/choppa

Partial python port of java SRX segmenter

Primary LanguagePythonMIT LicenseMIT

choppa

Partial python port of java SRX segmenter, originally written by Jarek Lipski.

In a nutshell, it allows you to tokenize texts into sentences (but generally, it's rule-based so that you can chop anything textual).

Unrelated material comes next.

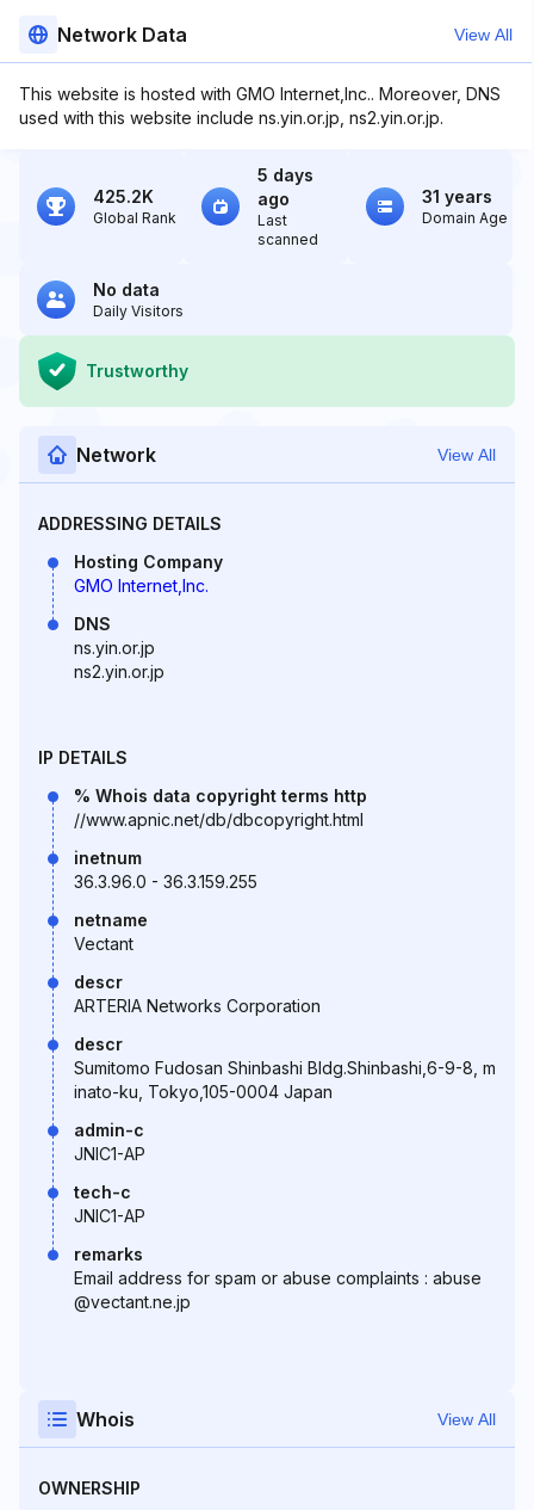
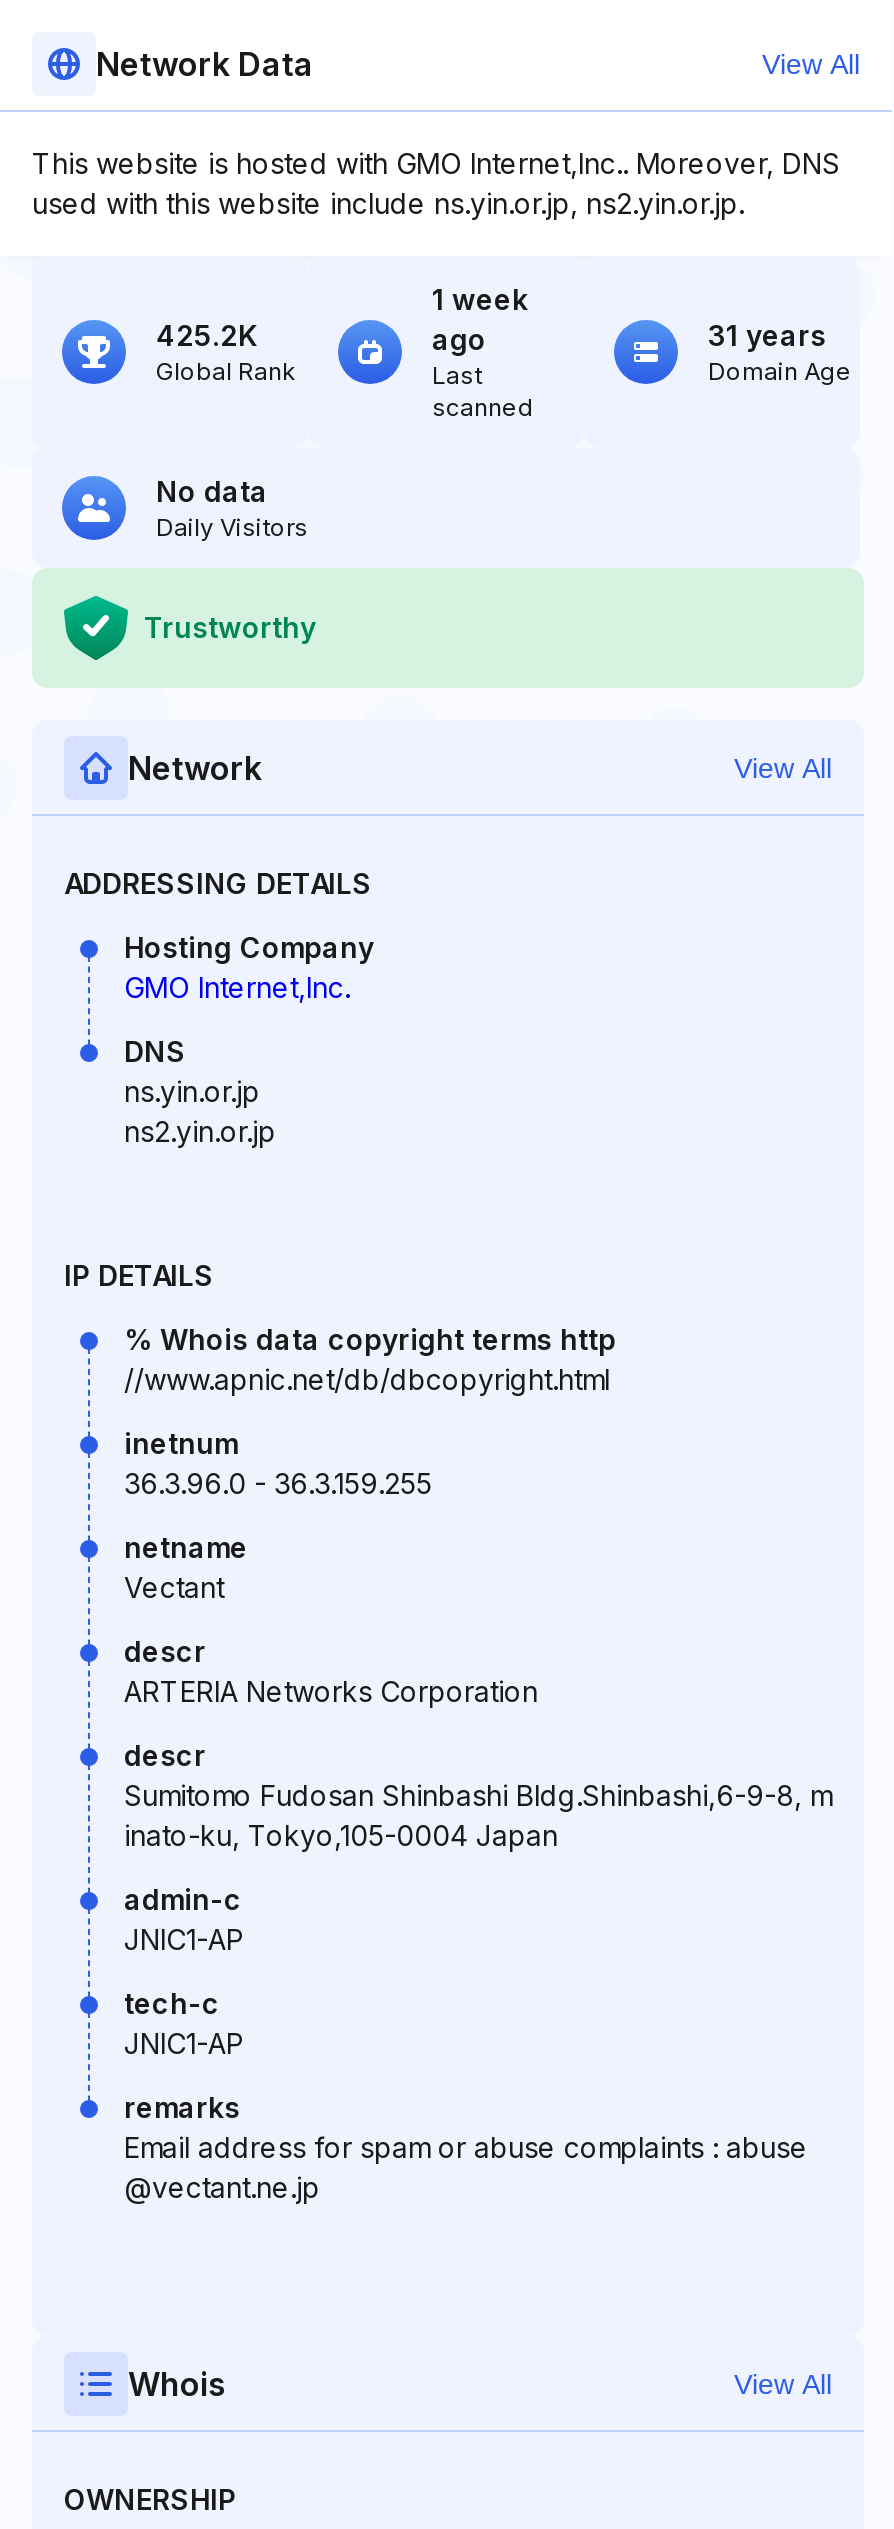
[257,165,313,185] 5 days -> [432,282,528,316] 1 week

Shipped with segment.srx set of segmentation rules for different languages, crafted by the great team of languagetool.

Quick Start

pip3 install git+https://github.com/lang-uk/choppa.git

cat << EOF | python3 -m choppa
Жоден сучасний електронний прилад не обходиться без мікрочипів. Мікрочіп, інакше кажучи, мікросхема - це набір електронних схем на невеликому плоскому шматку кремнію.
EOF

See choppa/main.py for a Python usage example.

Current status and plans

That port currently covers:

  • All structures (structures.py) necessary for the parser to operate (Rule, LanguageRule, LanguageMap)
  • Abstract, Accurate (legacy), and SrxTextIterator iterator (iterators.py), which basically segments text into chunks according to the SRX rules
  • Extra classes required for the SrxTextIterator (TextManager, RuleManager)
  • Some utils (utils.py), for regex mangling
  • SAX based parser (srx_parser.py) to read SRX rules from xml files (SRX2.0 only)
  • SrxDocument (again srx_parser.py) class which allows you to manage rules and cache regexes
  • A partial implementation of Java Matcher class, which is absent in python.
  • Tests for everything above (and beyond)
  • Additional tests from LanguageTool for Ukrainian language
  • Type hints

I also pythonized the code to some extent (by removing some setters/getters, snake_casing methods, and variables and adapting data structures).

Important notes

First and foremost, I would like to thank Jarek for his work and code quality. My project is not original, it just brings the power of srx segmenter to the python world. And it relies entirely on the work done by Jarek.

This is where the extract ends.